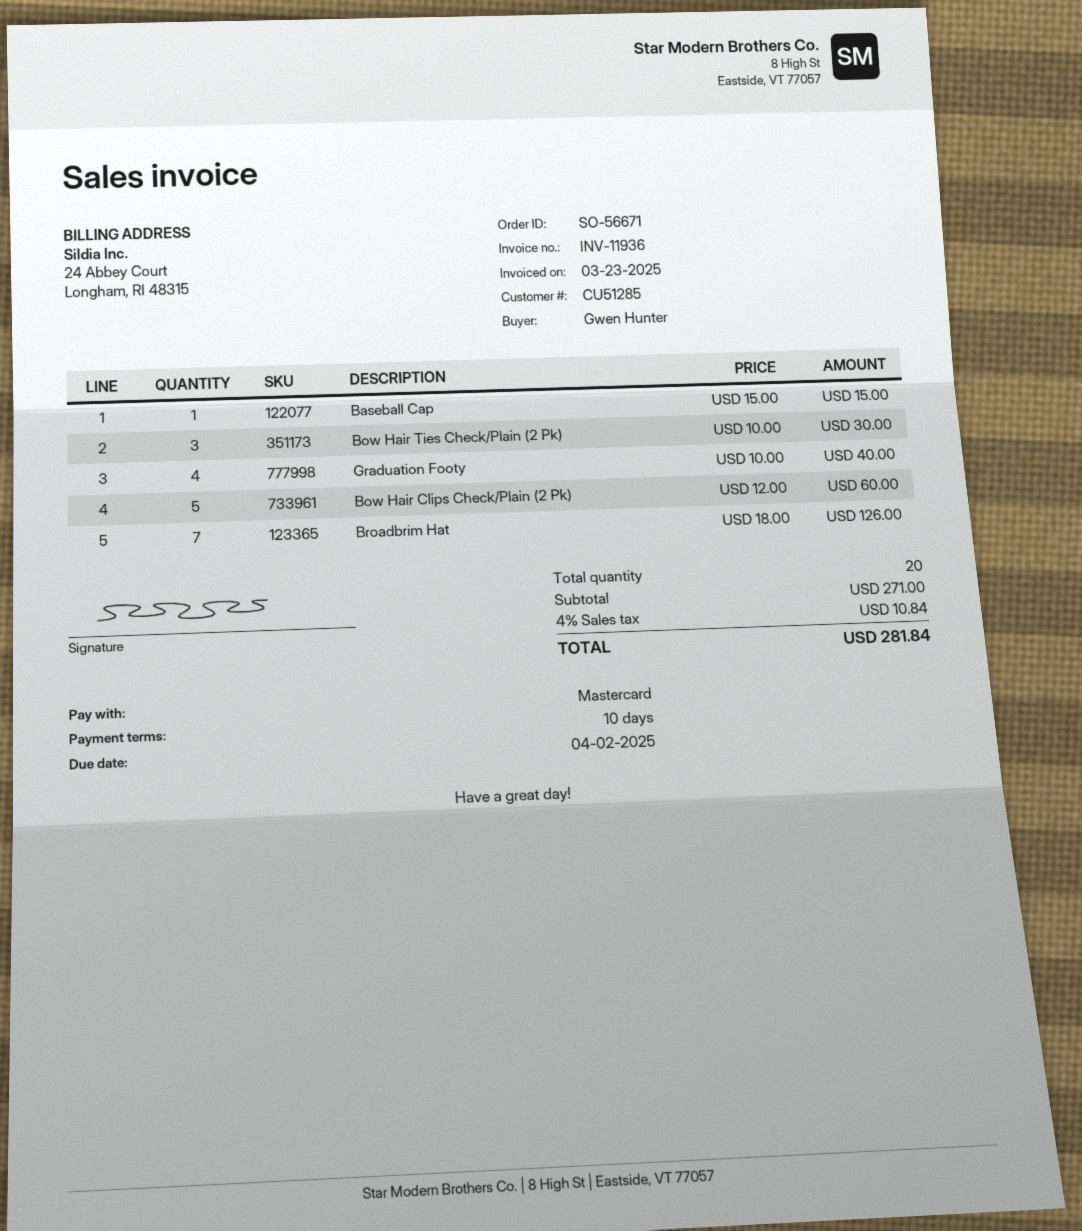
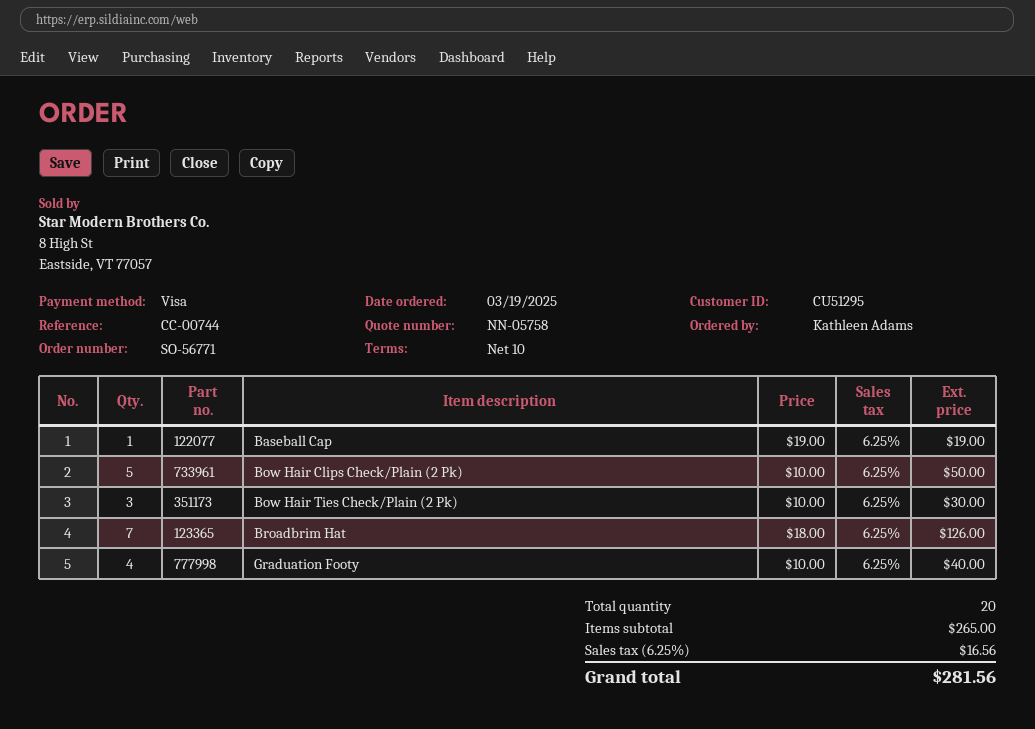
order number: SO-56671 -> SO-56771
customer number: CU51285 -> CU51295
ordered by: Gwen Hunter -> Kathleen Adams
payment method: Mastercard -> Visa
Baseball Cap: 1 x 15.00 = 15.00 -> 1 x 19.00 = 19.00
Bow Hair Clips Check/Plain (2 Pk): 5 x 12.00 = 60.00 -> 5 x 10.00 = 50.00
subtotal: 271.00 -> 265.00
tax: 4% = 10.84 -> 6.25% = 16.56
total: 281.84 -> 281.56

***

=== What you have to do ===
Keep to the lines from the one containing "payment method: Mastercard -> Visa" to the end of the entries above, and retype them exactly.

=== Final answer ===
payment method: Mastercard -> Visa
Baseball Cap: 1 x 15.00 = 15.00 -> 1 x 19.00 = 19.00
Bow Hair Clips Check/Plain (2 Pk): 5 x 12.00 = 60.00 -> 5 x 10.00 = 50.00
subtotal: 271.00 -> 265.00
tax: 4% = 10.84 -> 6.25% = 16.56
total: 281.84 -> 281.56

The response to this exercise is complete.